# IPhone Protection



## FalCod (Dec 6, 2017)

A friend of mine is starting the divorce process. He and his wife aren't handling it very well - lot's of acrimony and bitterness on both sides. He's concerned that she is spying on him via his phone. She did this when they were married. 

He has done a factory reset on the phone. He has it password protected. He tries to keep in on her person at all times when at home and he sleeps with it under his pillow. What other advice do you have for securing it? I suggested that he look for an app that takes a photo whenever an attempt is made to unlock it. Any other ideas?


----------



## Andy1001 (Jun 29, 2016)

You don’t sat which model you are talking about so some of this may not apply.
1.Facial and/or fingerprint recognition.
2.Disable Siri.
3.Disable automatic WiFi connection.
4.Disable automatic iCloud sync.
5.Turn off cookies.
6.Use VPN.


----------



## Emerging Buddhist (Apr 7, 2016)

Also reset all account passwords... be sure two-factor authentication is active on all accounts.

That way you will know if an account has an attempt to access even if the password is compromised.


----------



## uhtred (Jun 22, 2016)

I think spying is also illegal, so if she does spy she is opening herself up for legal action .


----------



## GusPolinski (Jan 21, 2014)

FalCod said:


> A friend of mine is starting the divorce process. He and his wife aren't handling it very well - lot's of acrimony and bitterness on both sides. He's concerned that she is spying on him via his phone. She did this when they were married.
> 
> He has done a factory reset on the phone. He has it password protected. He tries to keep in on her person at all times when at home and he sleeps with it under his pillow. What other advice do you have for securing it? I suggested that he look for an app that takes a photo whenever an attempt is made to unlock it. Any other ideas?

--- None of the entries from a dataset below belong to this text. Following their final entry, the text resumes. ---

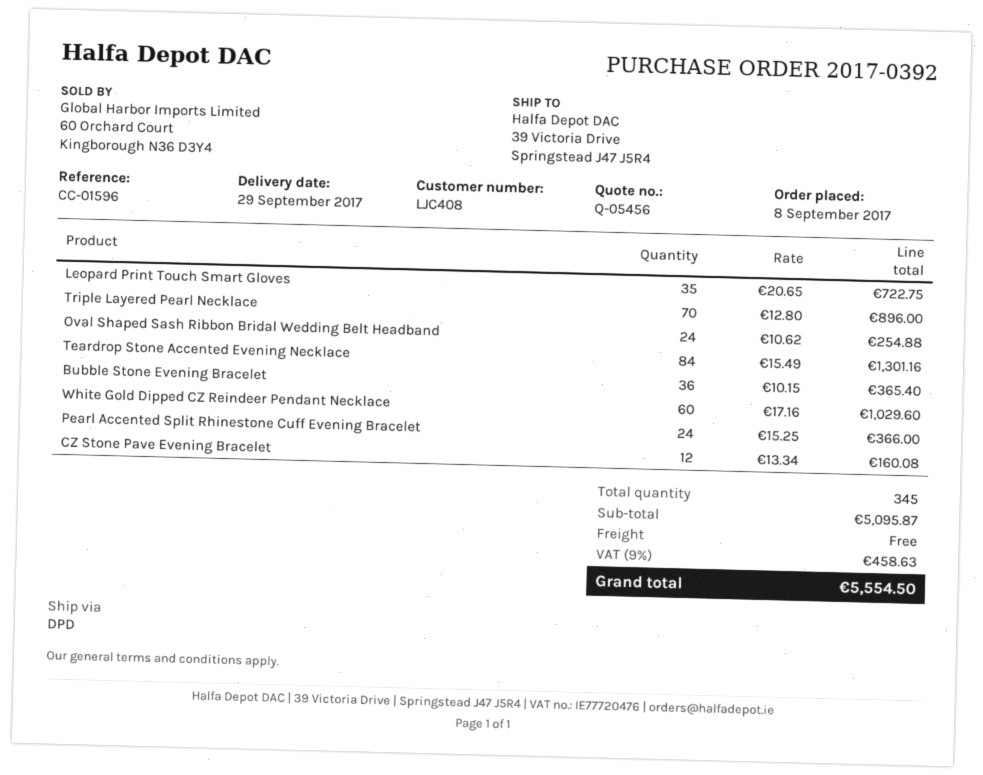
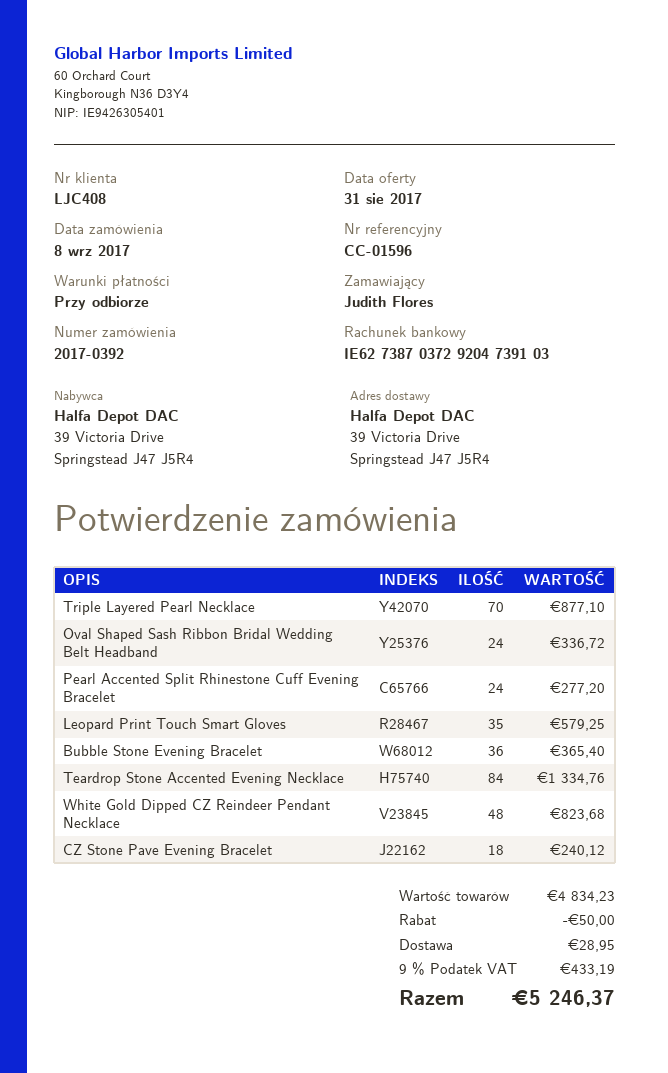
Leopard Print Touch Smart Gloves: 35 for 722.75 -> 35 for 579.25
Triple Layered Pearl Necklace: 70 for 896.00 -> 70 for 877.10
Oval Shaped Sash Ribbon Bridal Wedding Belt Headband: 24 for 254.88 -> 24 for 336.72
Teardrop Stone Accented Evening Necklace: 84 for 1301.16 -> 84 for 1334.76
White Gold Dipped CZ Reindeer Pendant Necklace: 60 for 1029.60 -> 48 for 823.68
Pearl Accented Split Rhinestone Cuff Evening Bracelet: 24 for 366.00 -> 24 for 277.20
CZ Stone Pave Evening Bracelet: 12 for 160.08 -> 18 for 240.12
subtotal: 5095.87 -> 4834.23
discount: none -> 50.00
shipping: 0.00 -> 28.95
tax: 9% = 458.63 -> 9% = 433.19
total: 5554.50 -> 5246.37

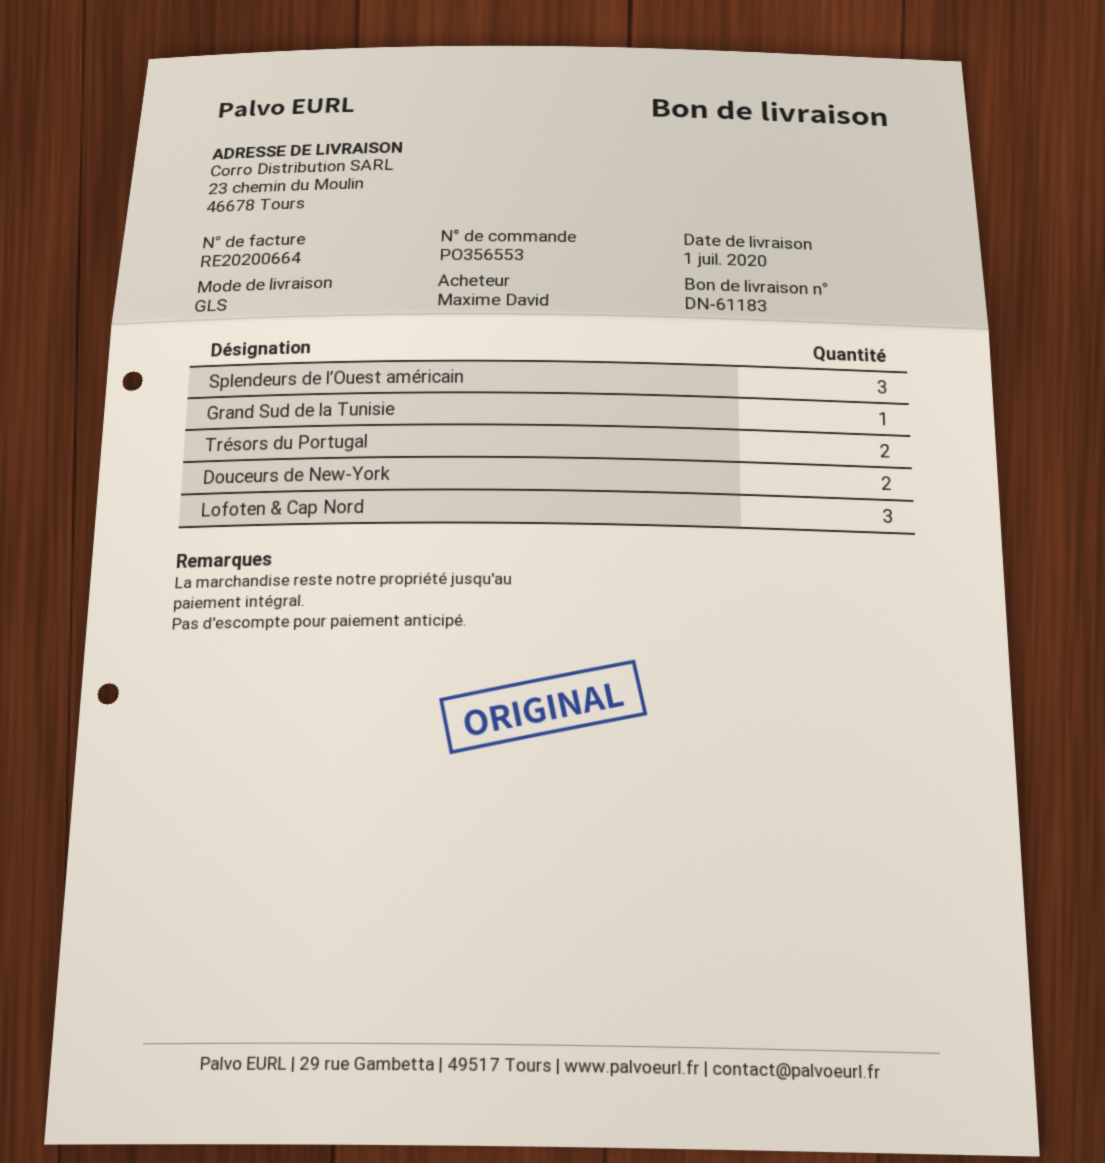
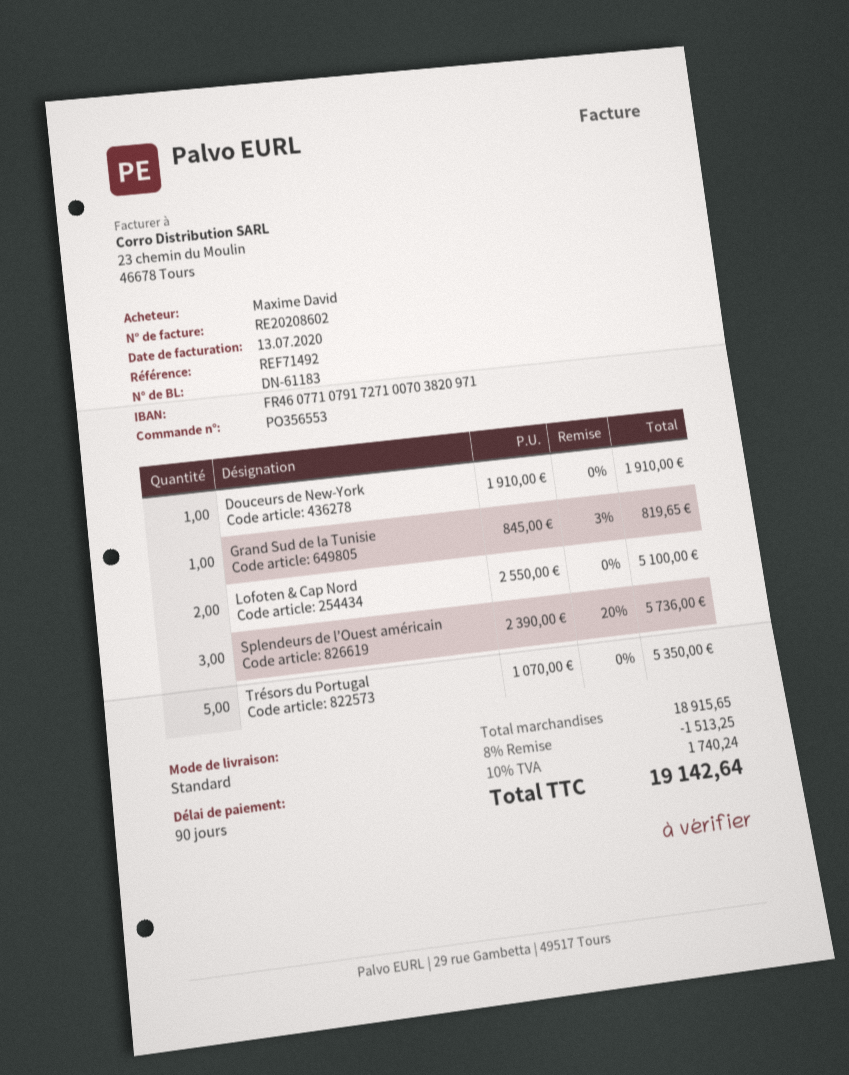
invoice number: RE20200664 -> RE20208602
shipping method: GLS -> standard
Trésors du Portugal: 2 -> 5
Douceurs de New-York: 2 -> 1
Lofoten & Cap Nord: 3 -> 2

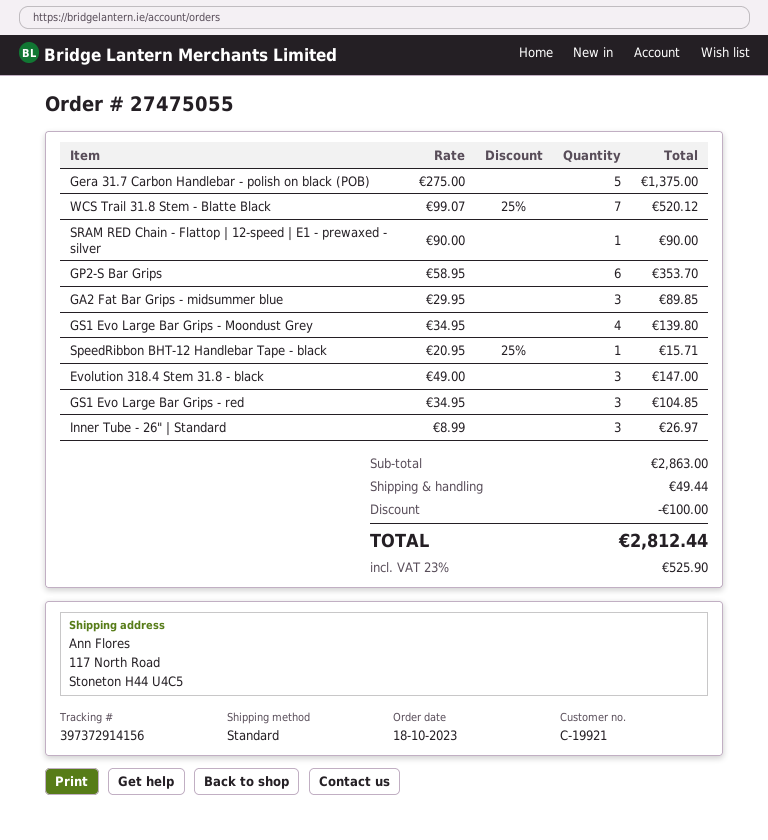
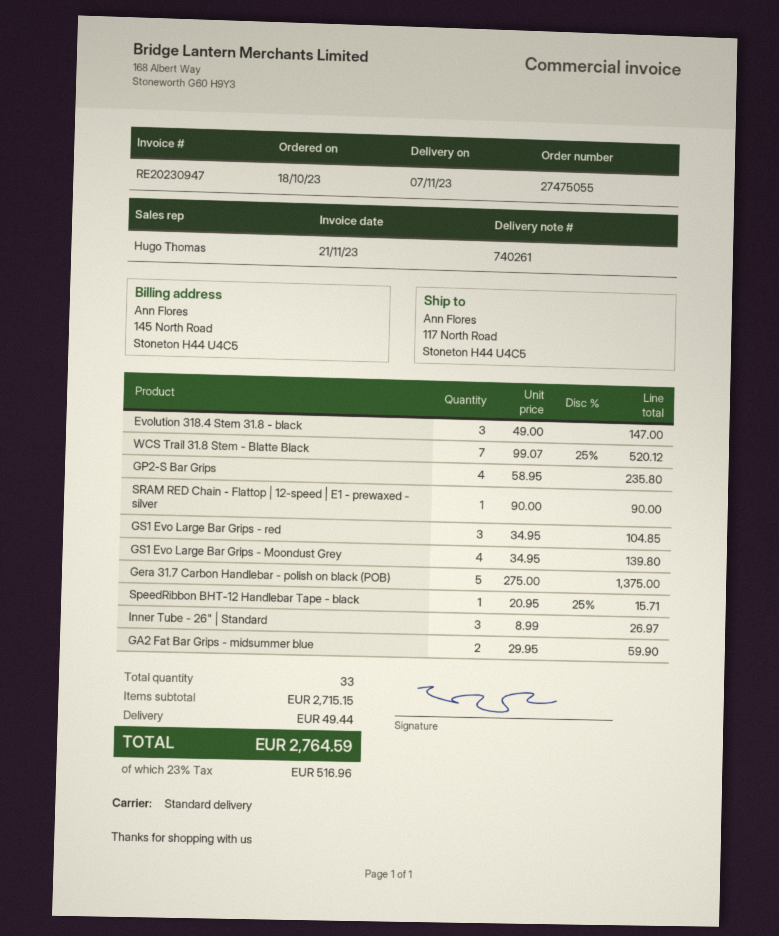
GP2-S Bar Grips: 6 x 58.95 = 353.70 -> 4 x 58.95 = 235.80
GA2 Fat Bar Grips - midsummer blue: 3 x 29.95 = 89.85 -> 2 x 29.95 = 59.90
subtotal: 2863.00 -> 2715.15
discount: 100.00 -> none
tax: 23% = 525.90 -> 23% = 516.96
total: 2812.44 -> 2764.59

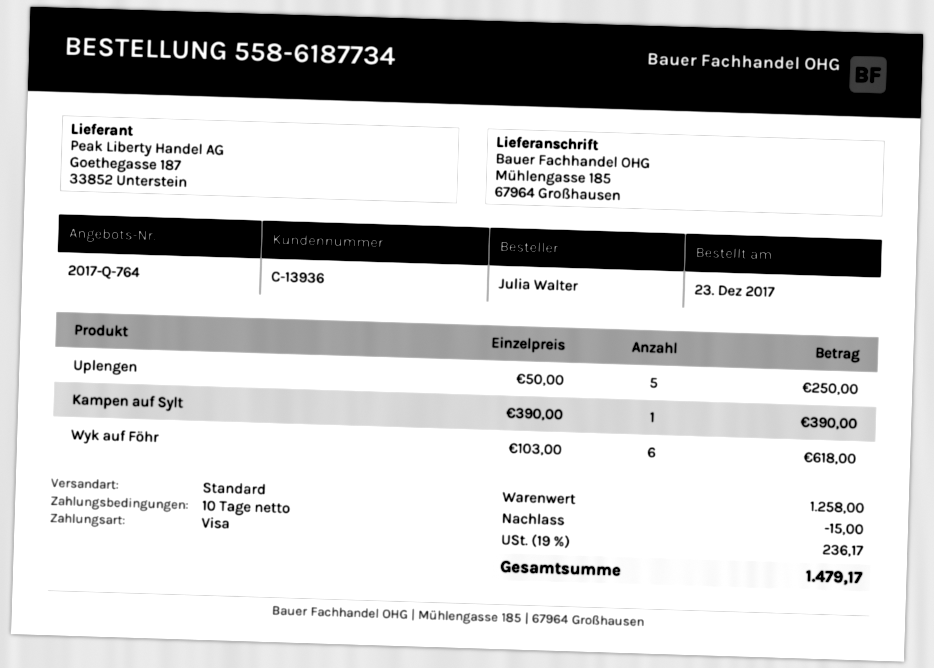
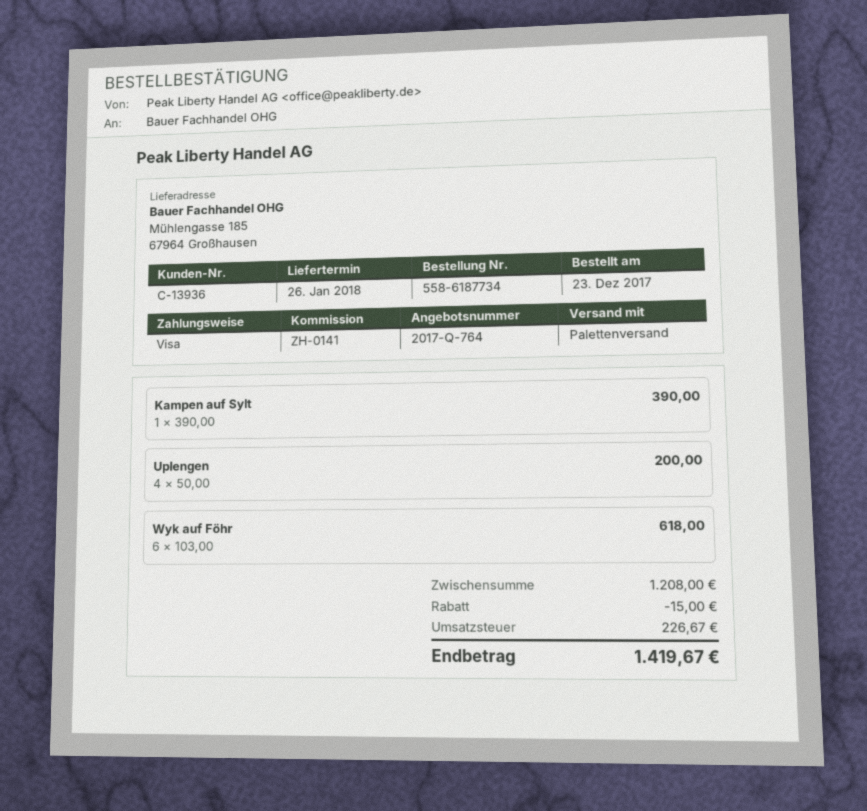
shipping method: standard -> pallet freight
Uplengen: 5 x 50.00 = 250.00 -> 4 x 50.00 = 200.00
subtotal: 1258.00 -> 1208.00
tax: 236.17 -> 226.67
total: 1479.17 -> 1419.67

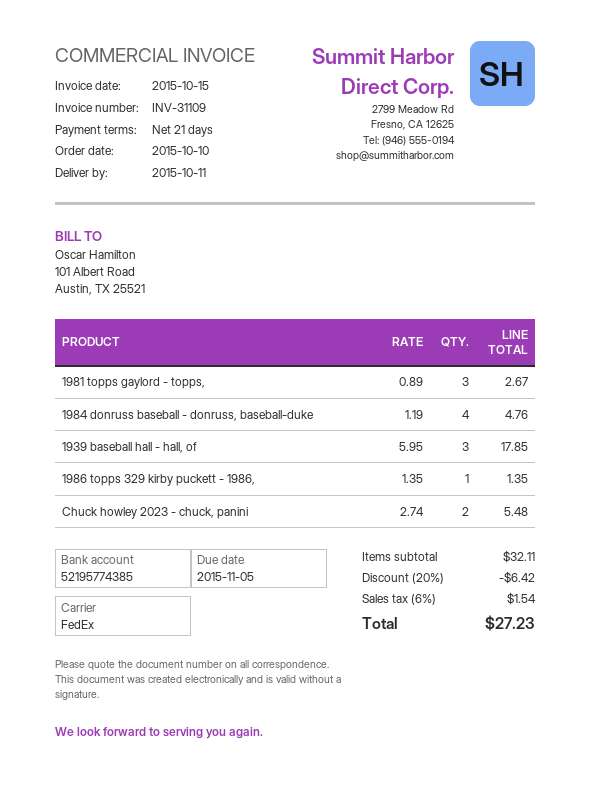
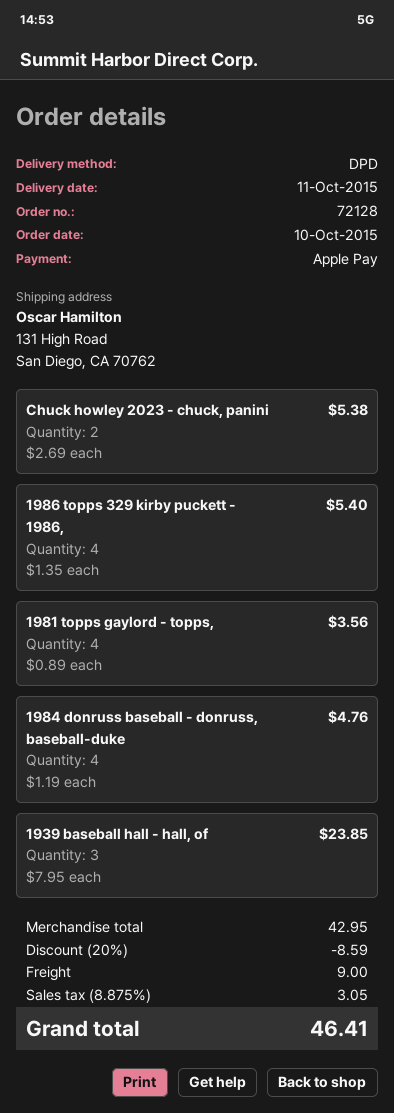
shipping method: FedEx -> DPD
1981 topps gaylord - topps,: 3 x 0.89 = 2.67 -> 4 x 0.89 = 3.56
1939 baseball hall - hall, of: 3 x 5.95 = 17.85 -> 3 x 7.95 = 23.85
1986 topps 329 kirby puckett - 1986,: 1 x 1.35 = 1.35 -> 4 x 1.35 = 5.40
Chuck howley 2023 - chuck, panini: 2 x 2.74 = 5.48 -> 2 x 2.69 = 5.38
subtotal: 32.11 -> 42.95
discount: 20% = 6.42 -> 20% = 8.59
shipping: none -> 9.00
tax: 6% = 1.54 -> 8.875% = 3.05
total: 27.23 -> 46.41

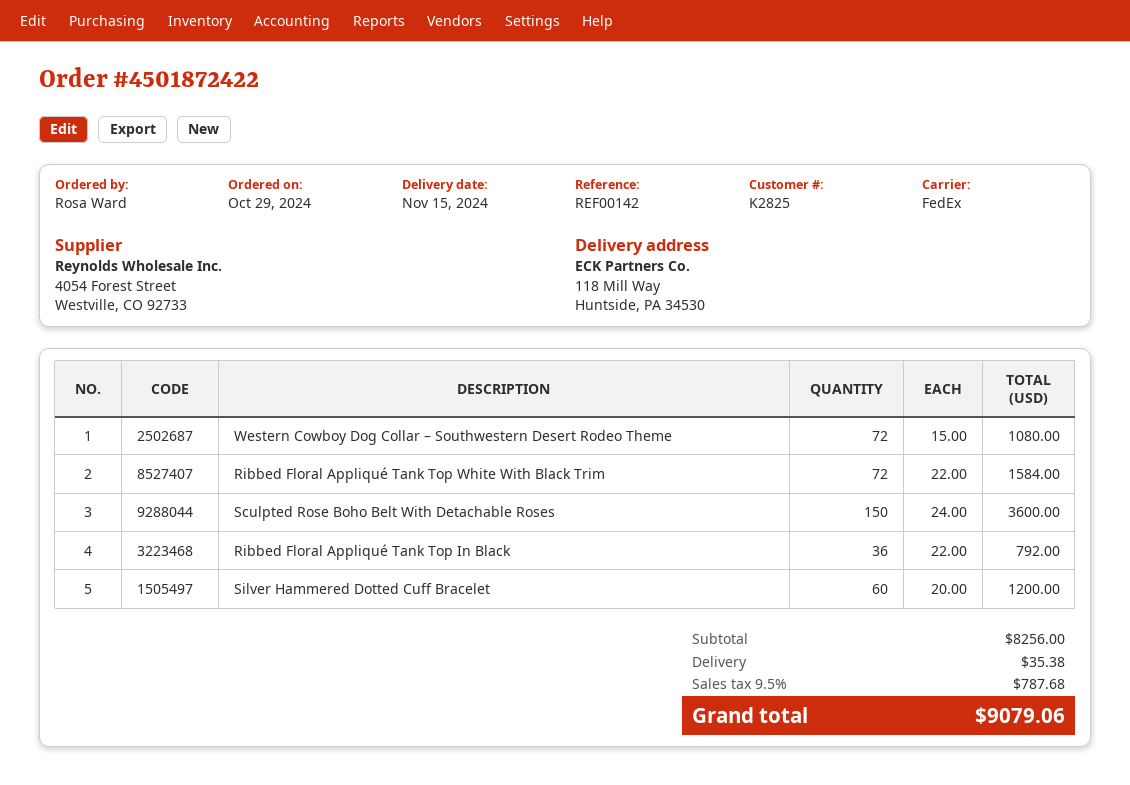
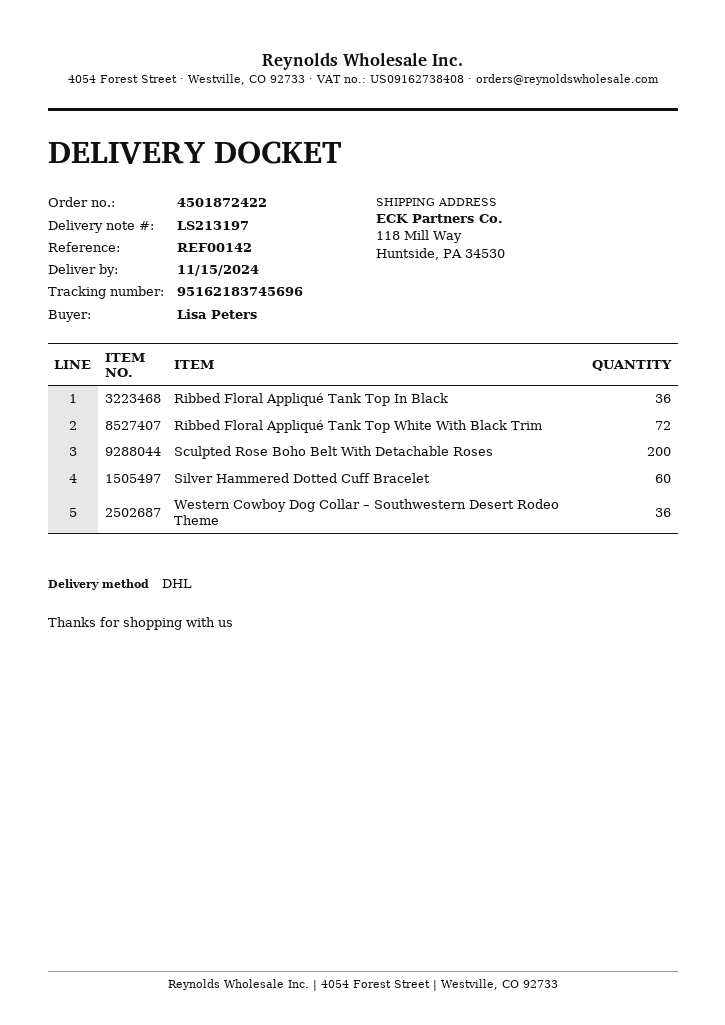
ordered by: Rosa Ward -> Lisa Peters
shipping method: FedEx -> DHL
Western Cowboy Dog Collar – Southwestern Desert Rodeo Theme: 72 -> 36
Sculpted Rose Boho Belt With Detachable Roses: 150 -> 200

Deoending on how concerned he is...

New phone with a new phone number linked to a new email/iTunes/iCloud account.

Also, if he’s on a shared plan with her, consider opening a new account. Hell, maybe even on a new carrier.

And then there’s the modem/router/every other device in the house discussion.


----------



## Mr.Married (Feb 21, 2018)

Spying doesn't matter if you aren't doing anything wrong.


----------



## FalCod (Dec 6, 2017)

Thanks for all of the advice. I'll pass this along to him.


----------



## FalCod (Dec 6, 2017)

uhtred said:


> I think spying is also illegal, so if she does spy she is opening herself up for legal action .


I've warned him to be careful about this. As satisfying as it might be to bust her on something like this, it would definitely cost her her job. If she loses her job, that costs him much more in child support. It's in his interest for her to not get into trouble.


----------



## FalCod (Dec 6, 2017)

Mr.Married said:


> Spying doesn't matter if you aren't doing anything wrong.


Huh? They are getting divorced. That entails a huge negotiation over finances and custody. If she can read and hear his communication with his attorney and financial advisers, she'll have a huge advantage in the process.


----------



## EllisRedding (Apr 10, 2015)

Remove any linked email accounts from phone. Don't store any documents on the phone. Don't have lawyer leave voicemails. Any text messages should be kept to the bare minimum


----------